GEP Global Knowledge, GEP Interdisciplinary Perspectives

Typically offered in Fall and Spring

HON 294  Honors Special Topics-Humanities  (3 credit hours)  

Seminar for University Honors Program students, repeatable if content varies, meeting GER requirements in the Humanities, and interdisciplinary in character.

Prerequisite: HON student

GEP Humanities

Typically offered in Fall and Spring

HON 295  Honors Special Topics-Social Science  (3 credit hours)  

Seminar for University Honors Program students, repeatable if content varies, meeting GER requirements in the social sciences, interdisciplinary in character, and often team-taught.

Prerequisite: HON student

GEP Social Sciences

Typically offered in Fall and Spring

HON 296  Honors Special Topics - Interdisciplinary Perspectives  (3 credit hours)  

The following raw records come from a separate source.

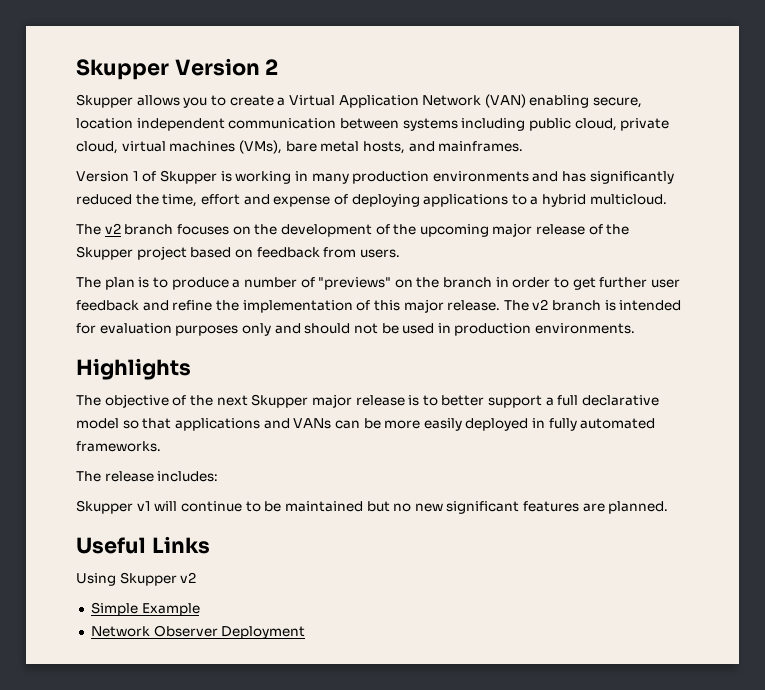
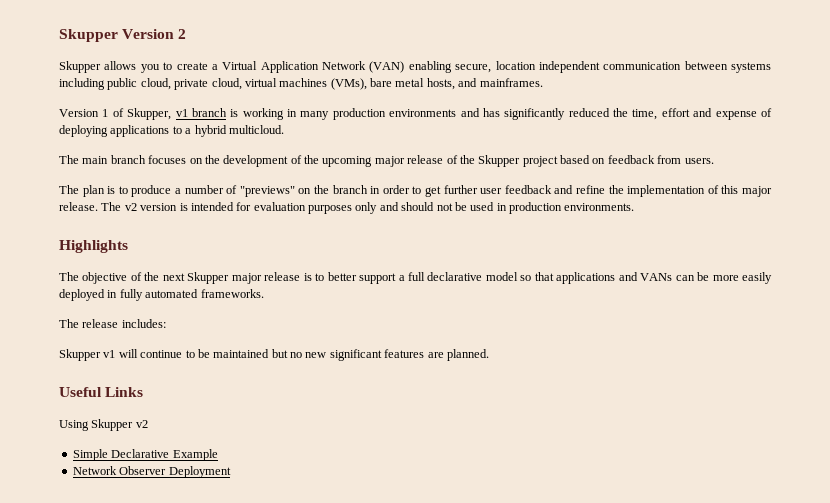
- Version 1 of Skupper is working in many production environments and has significantly reduced the time, effort and expense of deploying applications to a hybrid multicloud.
+ Version 1 of Skupper, v1 branch is working in many production environments and has significantly reduced the time, effort and expense of deploying applications to a hybrid multicloud.
- The v2 branch focuses on the development of the upcoming major release of the Skupper project based on feedback from users.
+ The main branch focuses on the development of the upcoming major release of the Skupper project based on feedback from users.
- The v2 branch is intended for evaluation purposes only and should not be used in production environments.
+ The v2 version is intended for evaluation purposes only and should not be used in production environments.
- Simple Example
+ Simple Declarative Example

Seminar for University Honors Program students, repeatable if content varies, meeting GER requirements in Interdisciplinary Perspectives.

Prerequisite: HON student

GEP Interdisciplinary Perspectives

Typically offered in Fall and Spring

HON 297  Honors Special Topics - Interdisciplinary Perspectives/US Diversity  (3 credit hours)  

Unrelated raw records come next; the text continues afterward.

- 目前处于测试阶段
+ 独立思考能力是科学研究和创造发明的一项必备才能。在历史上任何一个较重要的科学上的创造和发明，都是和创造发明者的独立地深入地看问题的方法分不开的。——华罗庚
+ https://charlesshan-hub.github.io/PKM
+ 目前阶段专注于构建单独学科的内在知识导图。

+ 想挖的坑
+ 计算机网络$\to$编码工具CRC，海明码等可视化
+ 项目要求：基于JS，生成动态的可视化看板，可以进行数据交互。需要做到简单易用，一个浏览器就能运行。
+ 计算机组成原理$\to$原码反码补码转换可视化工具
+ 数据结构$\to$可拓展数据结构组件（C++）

Seminar for University Honors Program students, repeatable if content varies, meeting GEP requirements in Interdisciplinary Perspectives and US Diversity co-requisite. Interdisciplinary in character and often team-taught.

Restricted to students in the University Honors Program. Other students upon approval.

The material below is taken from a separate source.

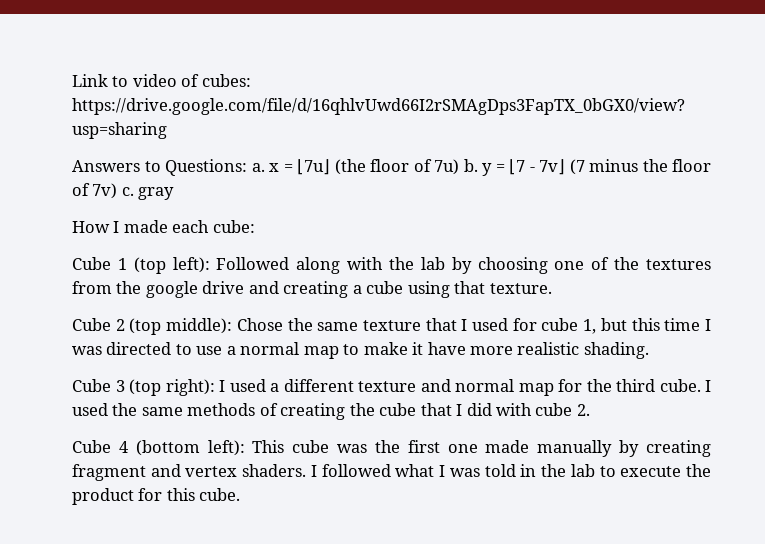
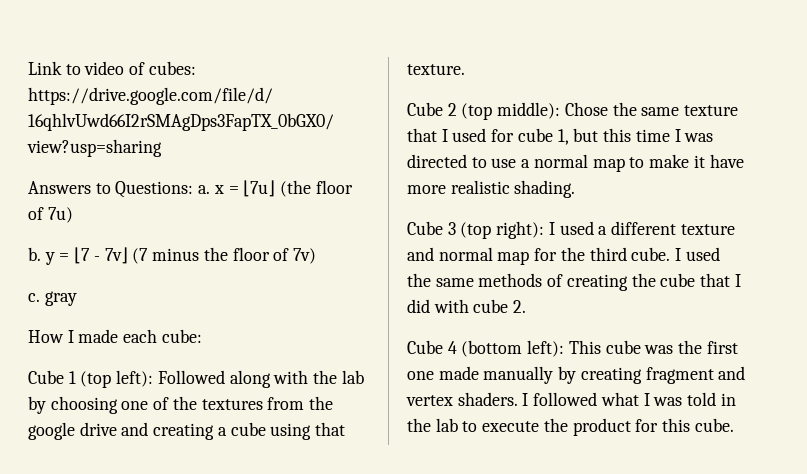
- Answers to Questions: a. x = ⌊7u⌋ (the floor of 7u) b. y = ⌊7 - 7v⌋ (7 minus the floor of 7v) c. gray
+ Answers to Questions: a. x = ⌊7u⌋ (the floor of 7u)
+ b. y = ⌊7 - 7v⌋ (7 minus the floor of 7v)
+ c. gray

GEP Interdisciplinary Perspectives, GEP U.S. Diversity

Typically offered in Fall and Spring

HON 298  Honors Research/Independent Study  (1-3 credit hours)  

Research/independent Study for University Honors Program students. Repeatable if content differs. Research or independent study under supervision of faculty members. Project approval by the Honors Program Advisory Committee necessary prior to registr

Typically offered in Fall and Spring

HON 299  Honors Special Topics - Visual and Performing Arts  (3 credit hours)  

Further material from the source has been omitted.